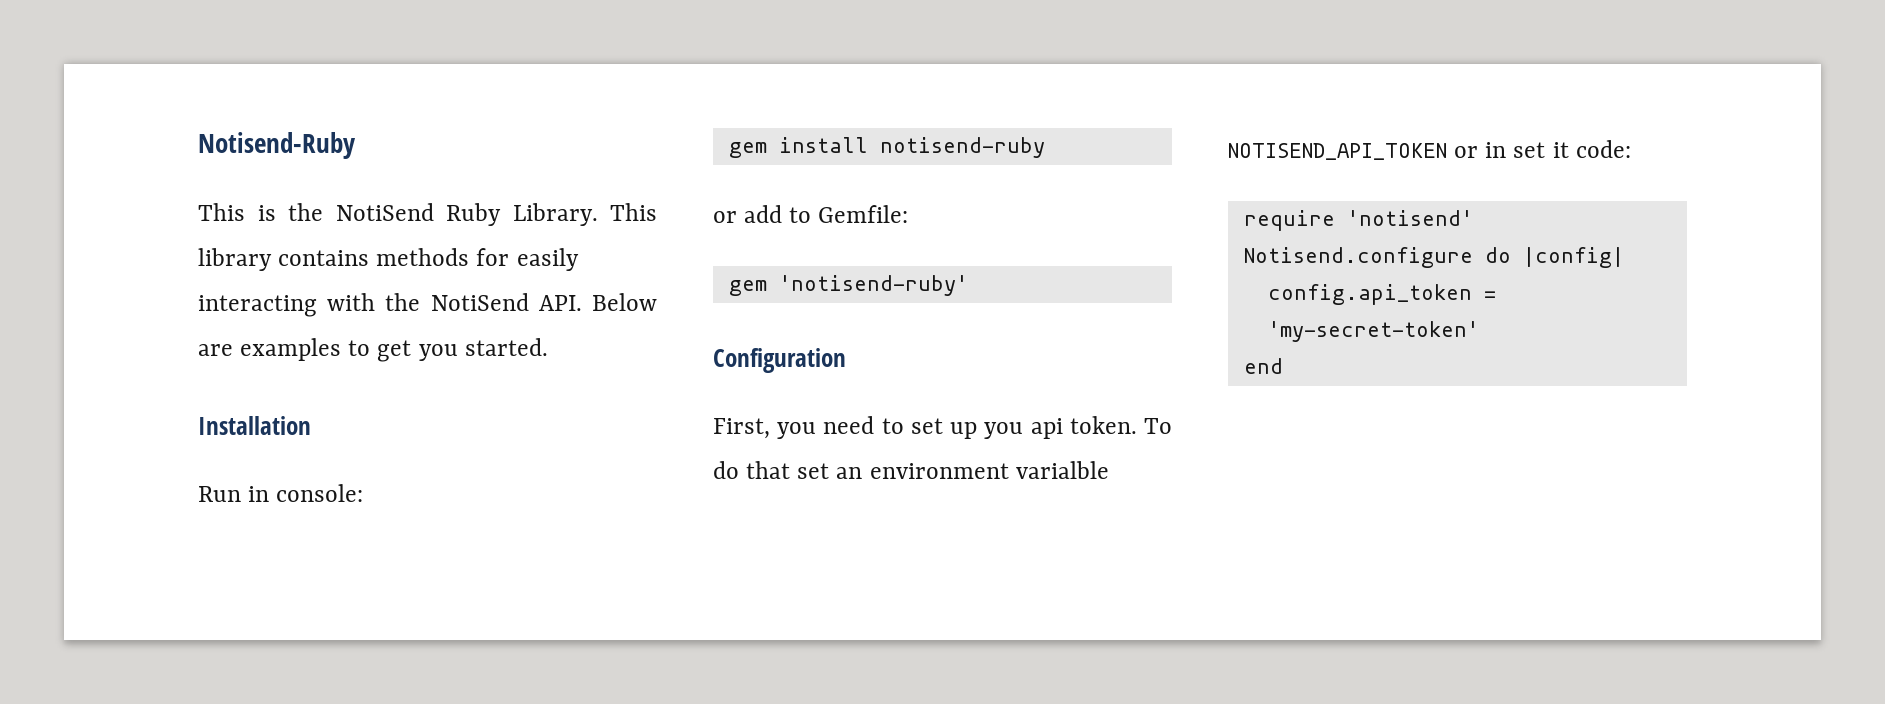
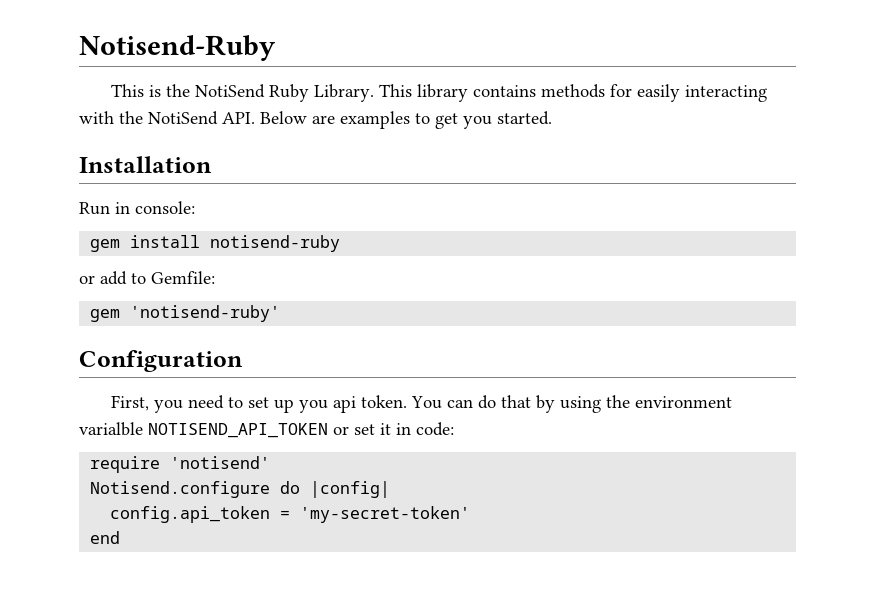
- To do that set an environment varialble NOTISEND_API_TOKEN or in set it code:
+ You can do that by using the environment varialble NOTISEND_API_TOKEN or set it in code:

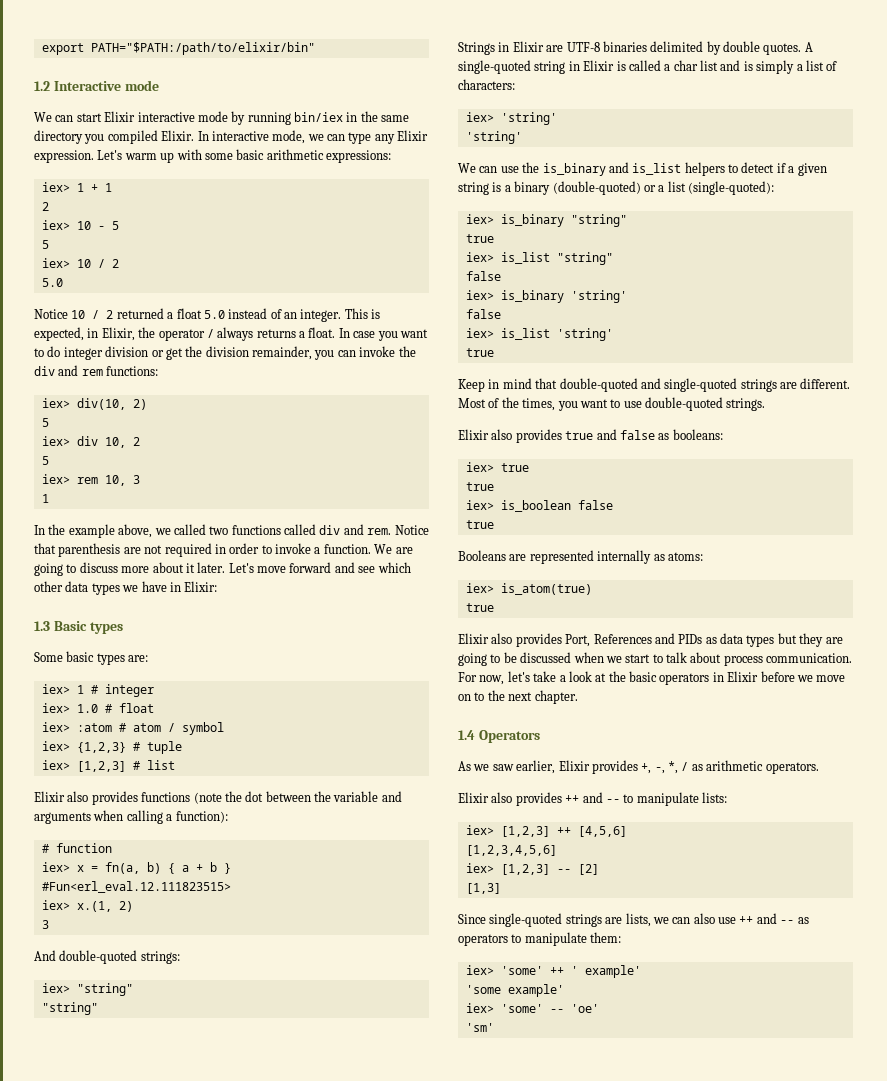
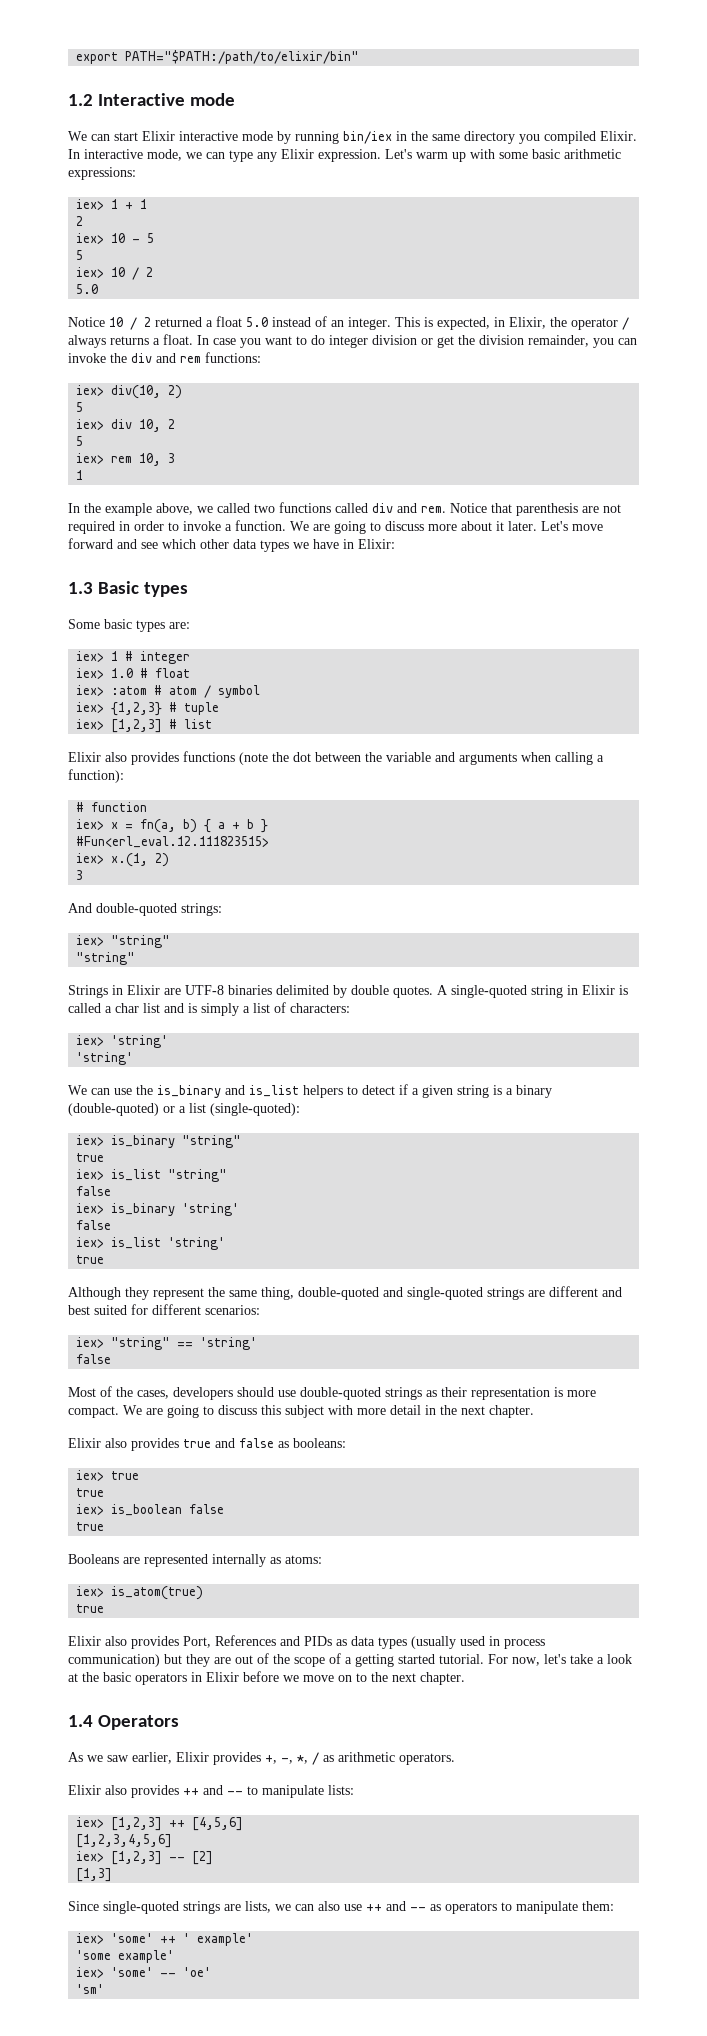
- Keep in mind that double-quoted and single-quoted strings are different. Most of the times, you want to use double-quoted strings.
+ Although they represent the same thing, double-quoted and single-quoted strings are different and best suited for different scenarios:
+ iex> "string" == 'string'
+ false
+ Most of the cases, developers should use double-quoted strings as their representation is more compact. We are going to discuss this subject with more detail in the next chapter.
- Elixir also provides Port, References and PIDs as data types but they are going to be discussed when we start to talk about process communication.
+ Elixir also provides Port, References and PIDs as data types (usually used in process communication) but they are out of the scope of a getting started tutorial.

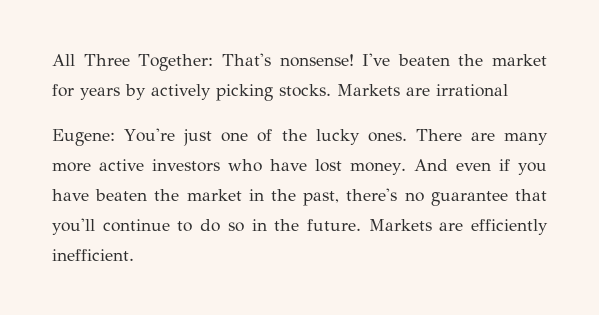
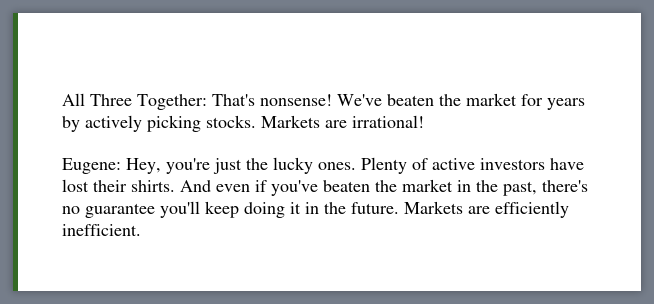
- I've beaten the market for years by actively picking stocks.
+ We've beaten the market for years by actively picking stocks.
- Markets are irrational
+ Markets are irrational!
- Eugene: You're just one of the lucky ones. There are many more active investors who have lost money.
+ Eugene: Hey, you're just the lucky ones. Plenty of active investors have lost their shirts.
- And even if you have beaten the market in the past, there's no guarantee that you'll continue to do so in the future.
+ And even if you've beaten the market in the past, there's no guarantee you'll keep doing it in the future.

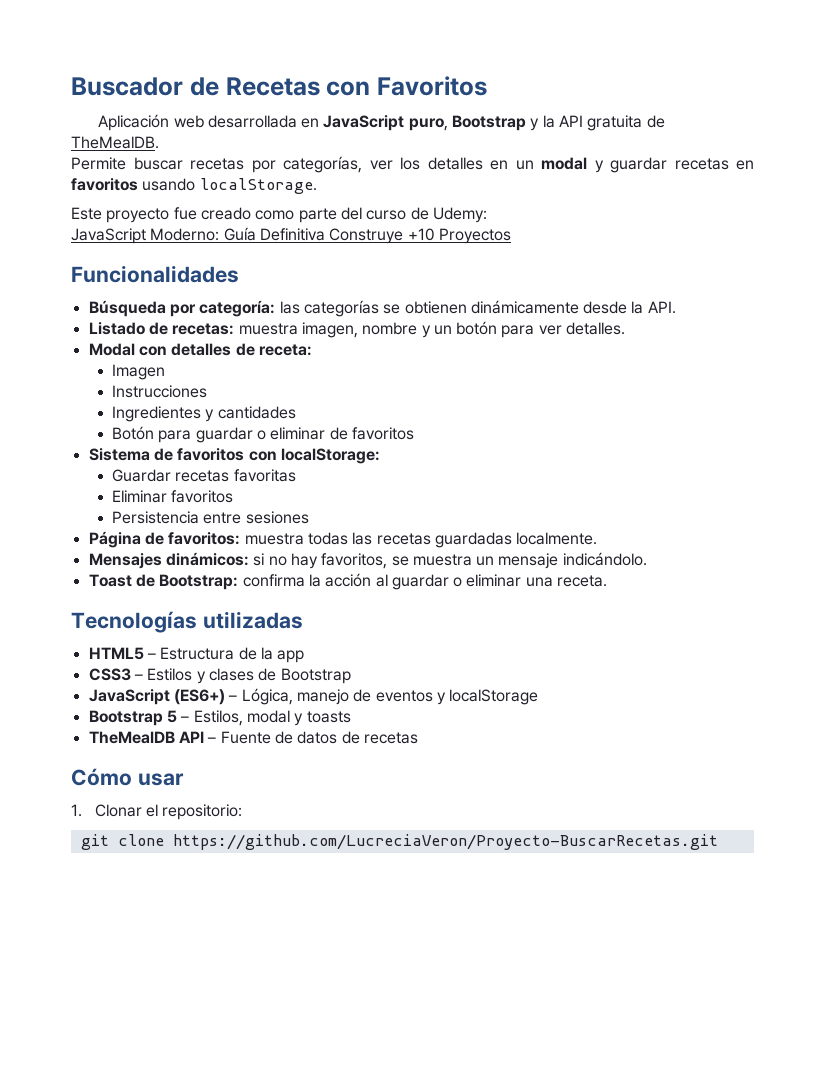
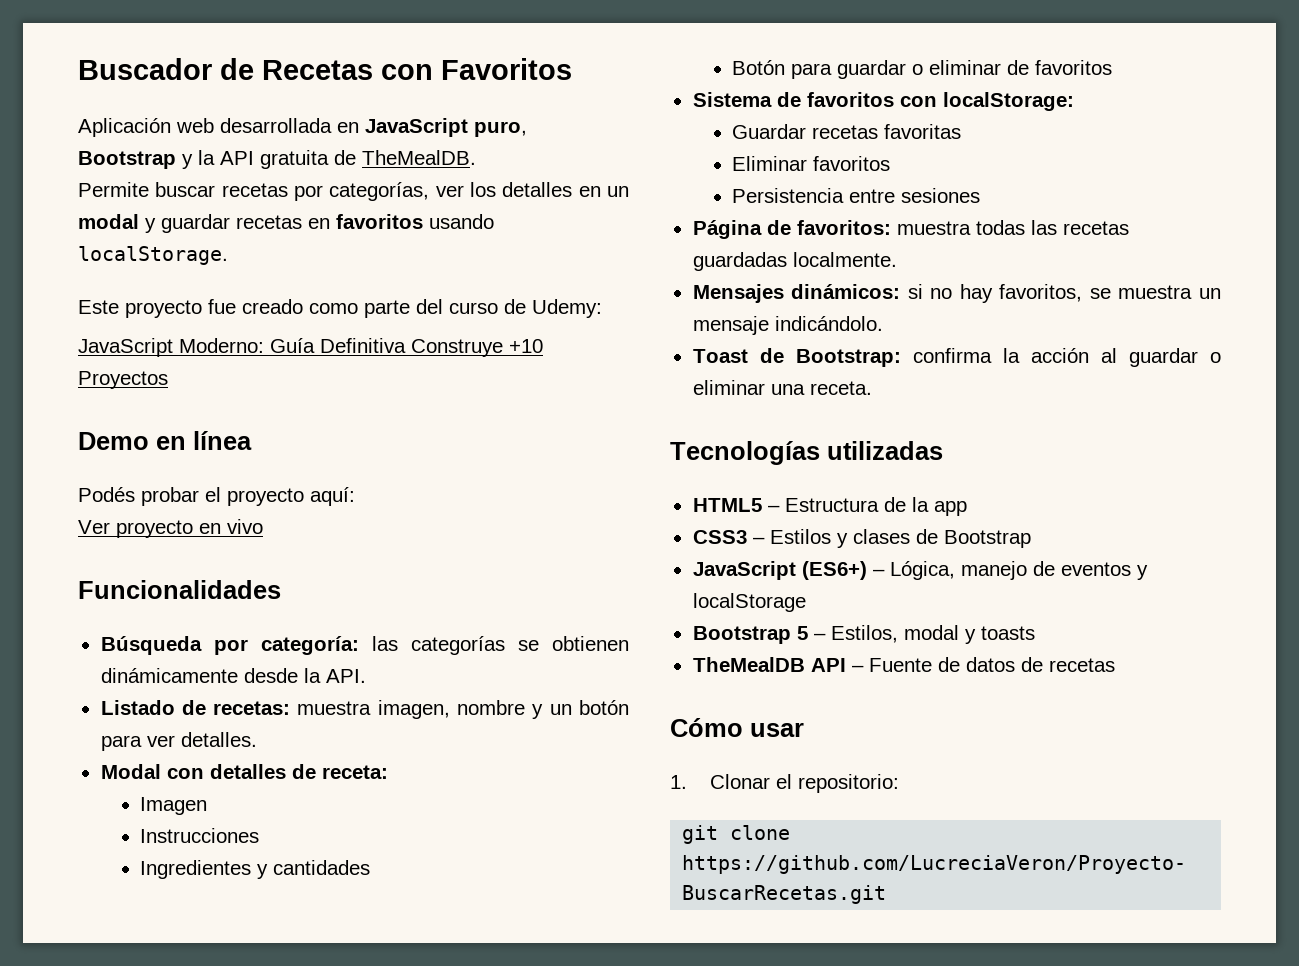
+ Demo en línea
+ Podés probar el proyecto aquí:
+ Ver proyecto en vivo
- - - -
# Assigned task
Print all of the records shown above exactly, leaving out each picture.

# Solution to the problem
- To do that set an environment varialble NOTISEND_API_TOKEN or in set it code:
+ You can do that by using the environment varialble NOTISEND_API_TOKEN or set it in code:

- Keep in mind that double-quoted and single-quoted strings are different. Most of the times, you want to use double-quoted strings.
+ Although they represent the same thing, double-quoted and single-quoted strings are different and best suited for different scenarios:
+ iex> "string" == 'string'
+ false
+ Most of the cases, developers should use double-quoted strings as their representation is more compact. We are going to discuss this subject with more detail in the next chapter.
- Elixir also provides Port, References and PIDs as data types but they are going to be discussed when we start to talk about process communication.
+ Elixir also provides Port, References and PIDs as data types (usually used in process communication) but they are out of the scope of a getting started tutorial.

- I've beaten the market for years by actively picking stocks.
+ We've beaten the market for years by actively picking stocks.
- Markets are irrational
+ Markets are irrational!
- Eugene: You're just one of the lucky ones. There are many more active investors who have lost money.
+ Eugene: Hey, you're just the lucky ones. Plenty of active investors have lost their shirts.
- And even if you have beaten the market in the past, there's no guarantee that you'll continue to do so in the future.
+ And even if you've beaten the market in the past, there's no guarantee you'll keep doing it in the future.

+ Demo en línea
+ Podés probar el proyecto aquí:
+ Ver proyecto en vivo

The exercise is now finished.